In a recent paper, Pierre Blanchard, Nick Higham, Florent Lopez, Srikara Pranesh, and I performed the rounding error analysis of an LU factorization algorithm exploiting what we called block FMAs—a generalization of tensor cores that also includes similar mixed precision units such as Google’s TPUs. We explained how block FMAs can be chained together to accumulate the result of intermediate computations in the higher precision (single precision for tensor cores), which allows for a significant accuracy boost.

However, these algorithms shared a common limitation: the matrix was stored in single, rather than half, precision. Indeed, if the matrix is stored in half precision, the accuracy boost is lost and the computed LU factors are essentially identical to those obtained by a standard LU factorization run entirely in half precision. This represents a lost opportunity, because storing the matrix in half precision not only halves the memory footprint, but also greatly reduces data movement, which brings a significant performance boost.

In a recent preprint, Florent Lopez and I propose a new LU factorization algorithm that is able to store the matrix in half precision without incurring such a significant accuracy loss. There are two main ingredients to this new algorithm. First, we switch from the standard right-looking scheme to a left-looking one, which, together with single precision buffers of controlled size, allows us to perform the update operations accurately. Second, we doubly partition the matrix so as to accurately perform the panel factorizations by exploiting tensor cores.

In our experiments, we factorize a range of test matrices using an NVIDIA V100 GPU. The two figures below summarize our main results by comparing three LU factorization algorithms: the standard algorithm (of Haidar et al. and Blanchard et al.) with the matrix stored in either single or half precision, and the new algorithm.
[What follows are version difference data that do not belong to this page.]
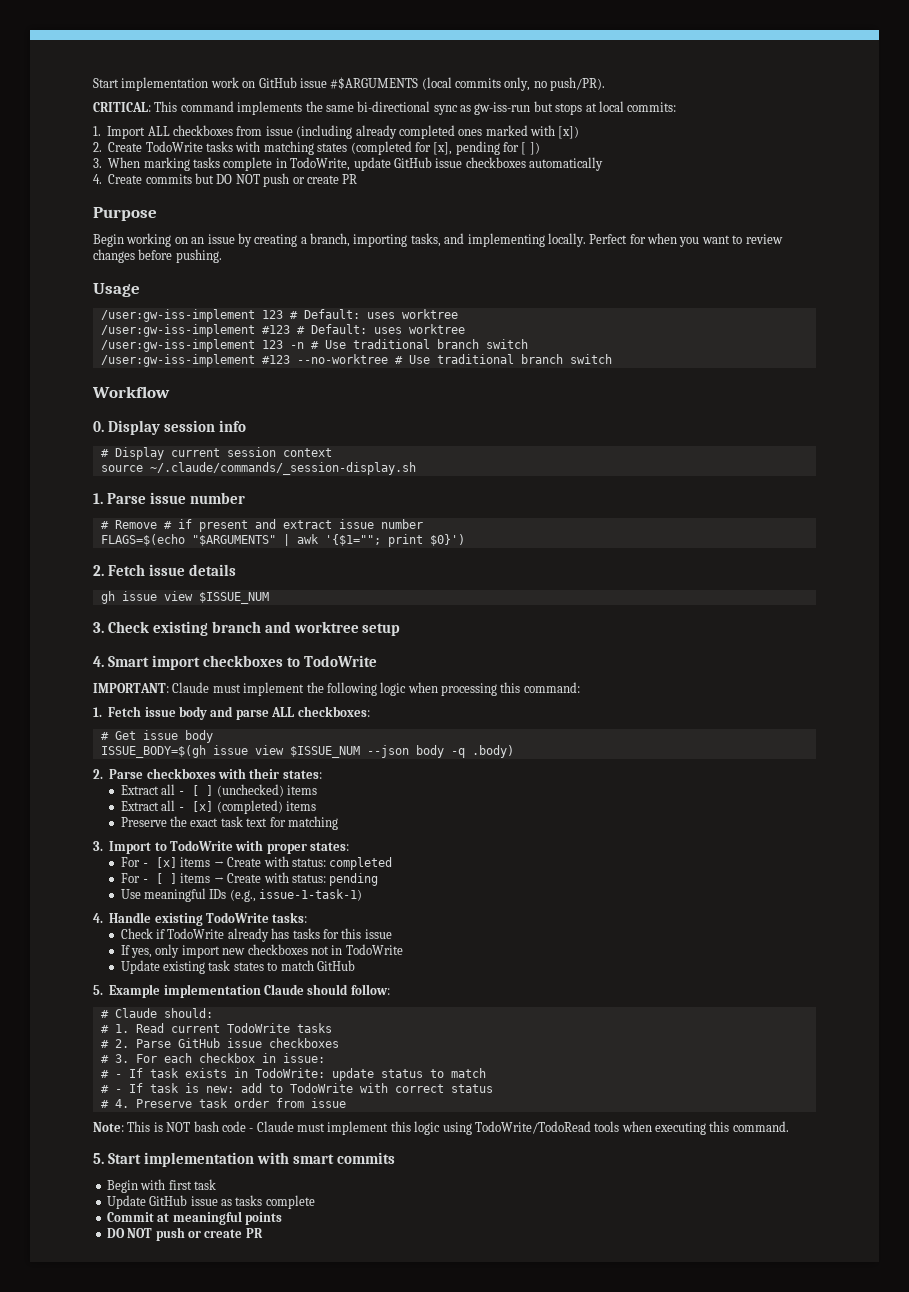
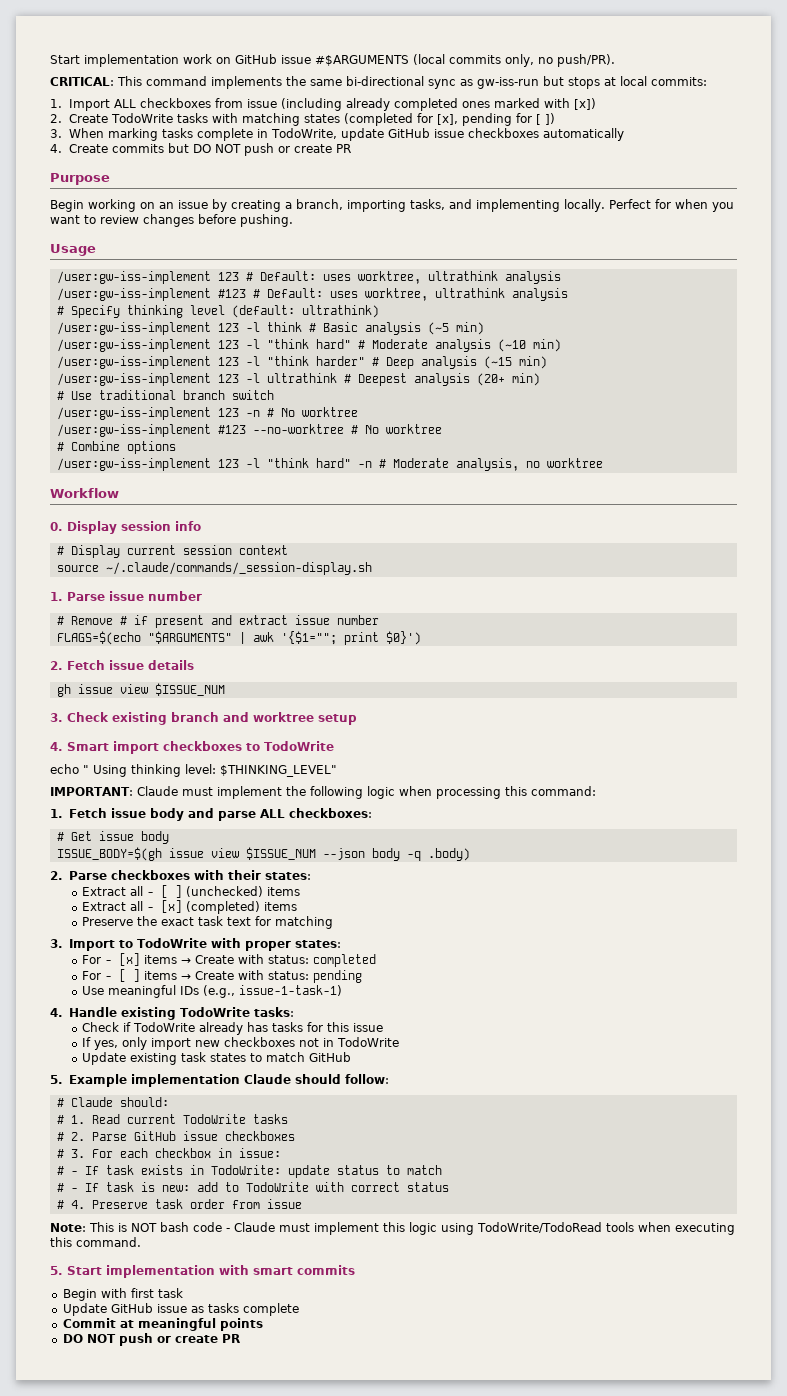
- /user:gw-iss-implement 123 # Default: uses worktree
+ /user:gw-iss-implement 123 # Default: uses worktree, ultrathink analysis
- /user:gw-iss-implement #123 # Default: uses worktree
- /user:gw-iss-implement 123 -n # Use traditional branch switch
+ /user:gw-iss-implement #123 # Default: uses worktree, ultrathink analysis
+ # Specify thinking level (default: ultrathink)
+ /user:gw-iss-implement 123 -l think # Basic analysis (~5 min)
+ /user:gw-iss-implement 123 -l "think hard" # Moderate analysis (~10 min)
+ /user:gw-iss-implement 123 -l "think harder" # Deep analysis (~15 min)
+ /user:gw-iss-implement 123 -l ultrathink # Deepest analysis (20+ min)
+ # Use traditional branch switch
- /user:gw-iss-implement #123 --no-worktree # Use traditional branch switch
+ /user:gw-iss-implement 123 -n # No worktree
+ /user:gw-iss-implement #123 --no-worktree # No worktree
+ # Combine options
+ /user:gw-iss-implement 123 -l "think hard" -n # Moderate analysis, no worktree
+ echo " Using thinking level: $THINKING_LEVEL"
The figure on the left reports the backward error obtained by solving a linear system $Ax=b$ for a dense $n\times n$ matrix with random entries. The figure on the right displays the performance in GigaFLOPS. Unlike the standard algorithm, the new one does not incur a significant loss of accuracy by storing the matrix in half precision. In doing so, it greatly reduces data movement which leads to significant speedup: the new algorithm can be up to twice faster than the standard one.